(Revision tracking records)
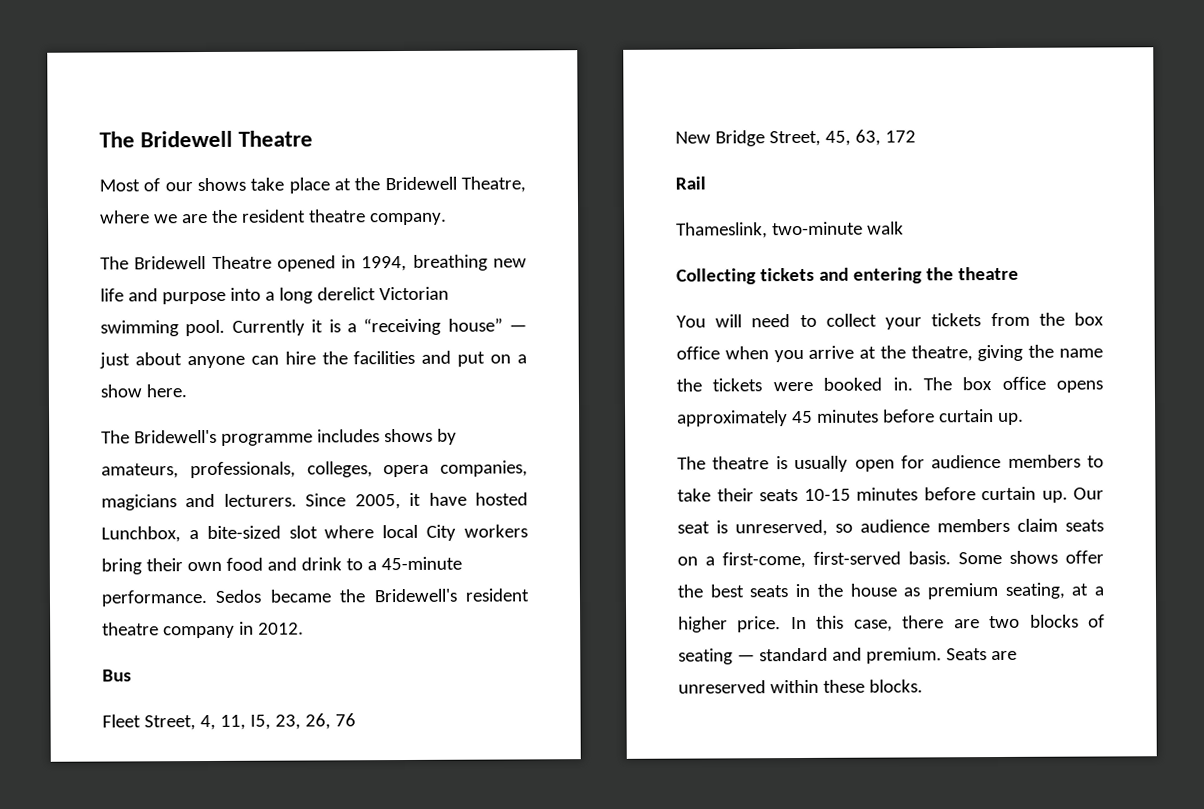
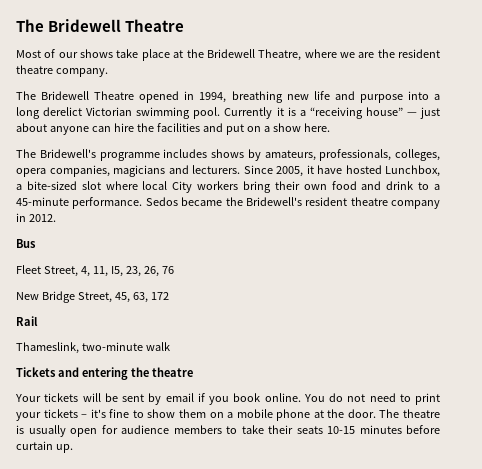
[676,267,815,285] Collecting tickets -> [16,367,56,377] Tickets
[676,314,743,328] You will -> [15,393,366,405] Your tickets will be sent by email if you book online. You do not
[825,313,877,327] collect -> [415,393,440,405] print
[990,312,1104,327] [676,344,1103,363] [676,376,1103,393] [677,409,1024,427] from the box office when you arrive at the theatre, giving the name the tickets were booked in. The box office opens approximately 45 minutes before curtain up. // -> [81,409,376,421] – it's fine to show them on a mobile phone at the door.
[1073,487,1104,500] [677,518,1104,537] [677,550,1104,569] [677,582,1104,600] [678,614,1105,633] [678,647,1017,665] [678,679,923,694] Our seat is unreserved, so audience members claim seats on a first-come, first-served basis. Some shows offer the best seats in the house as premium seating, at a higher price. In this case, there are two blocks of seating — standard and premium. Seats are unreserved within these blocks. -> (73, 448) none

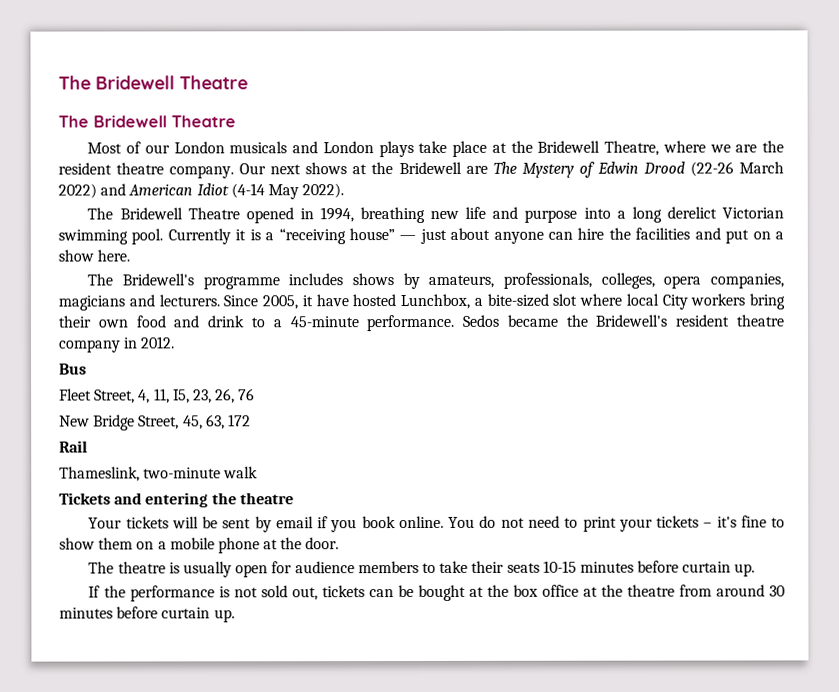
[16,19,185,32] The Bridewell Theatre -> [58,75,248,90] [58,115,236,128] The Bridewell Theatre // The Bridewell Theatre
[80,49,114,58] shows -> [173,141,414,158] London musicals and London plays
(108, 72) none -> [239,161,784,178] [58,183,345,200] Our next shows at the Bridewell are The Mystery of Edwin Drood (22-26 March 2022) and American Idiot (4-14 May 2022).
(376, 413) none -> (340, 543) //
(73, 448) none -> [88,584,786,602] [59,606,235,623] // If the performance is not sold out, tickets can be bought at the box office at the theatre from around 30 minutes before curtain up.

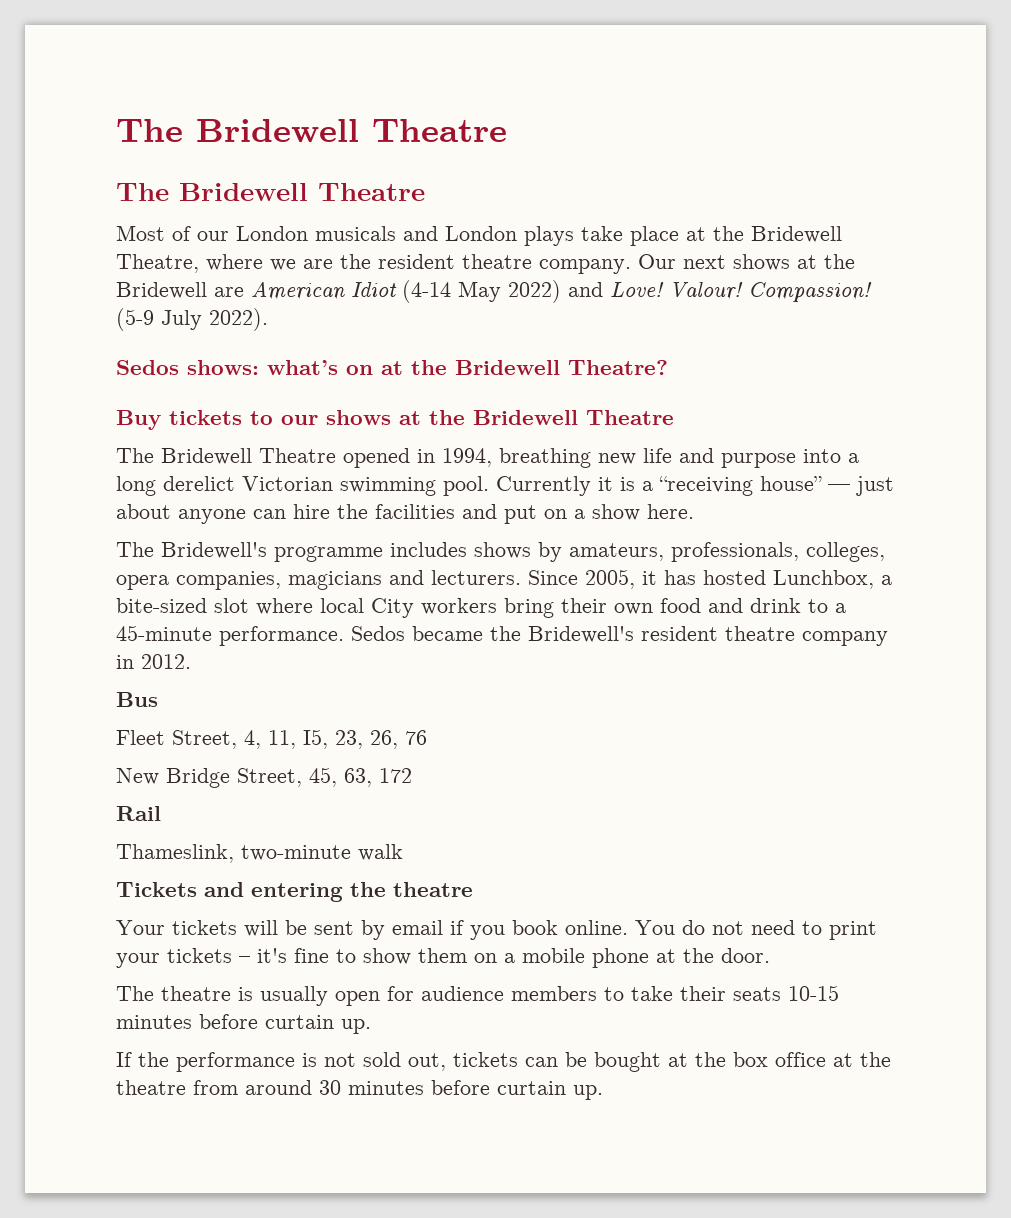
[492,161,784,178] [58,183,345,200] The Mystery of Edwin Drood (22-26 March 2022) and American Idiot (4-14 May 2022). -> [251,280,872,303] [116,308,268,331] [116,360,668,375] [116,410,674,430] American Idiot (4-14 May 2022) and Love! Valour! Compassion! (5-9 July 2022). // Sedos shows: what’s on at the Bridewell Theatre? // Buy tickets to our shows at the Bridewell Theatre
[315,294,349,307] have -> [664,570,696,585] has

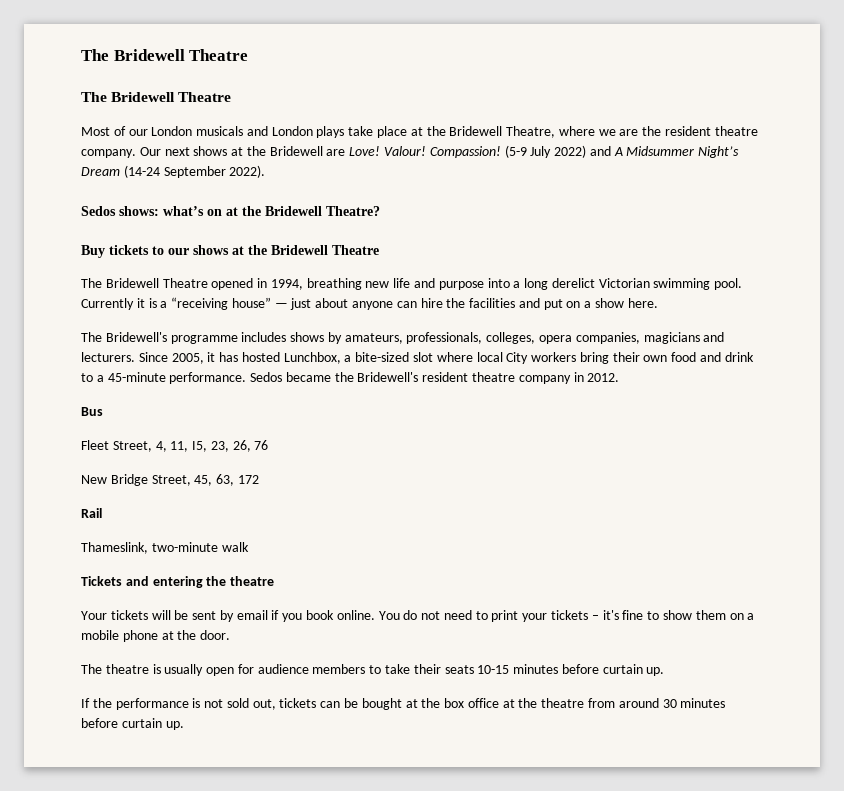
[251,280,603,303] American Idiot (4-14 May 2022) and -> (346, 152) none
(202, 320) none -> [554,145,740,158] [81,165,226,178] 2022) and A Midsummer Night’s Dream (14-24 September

- [What to do]:
Could you return exactly the stretch of the data above that starts at the line with "(108, 72) none" and ends at the line with "(73, 448) none ->", both lines included?

- [Task result]:
(108, 72) none -> [239,161,784,178] [58,183,345,200] Our next shows at the Bridewell are The Mystery of Edwin Drood (22-26 March 2022) and American Idiot (4-14 May 2022).
(376, 413) none -> (340, 543) //
(73, 448) none -> [88,584,786,602] [59,606,235,623] // If the performance is not sold out, tickets can be bought at the box office at the theatre from around 30 minutes before curtain up.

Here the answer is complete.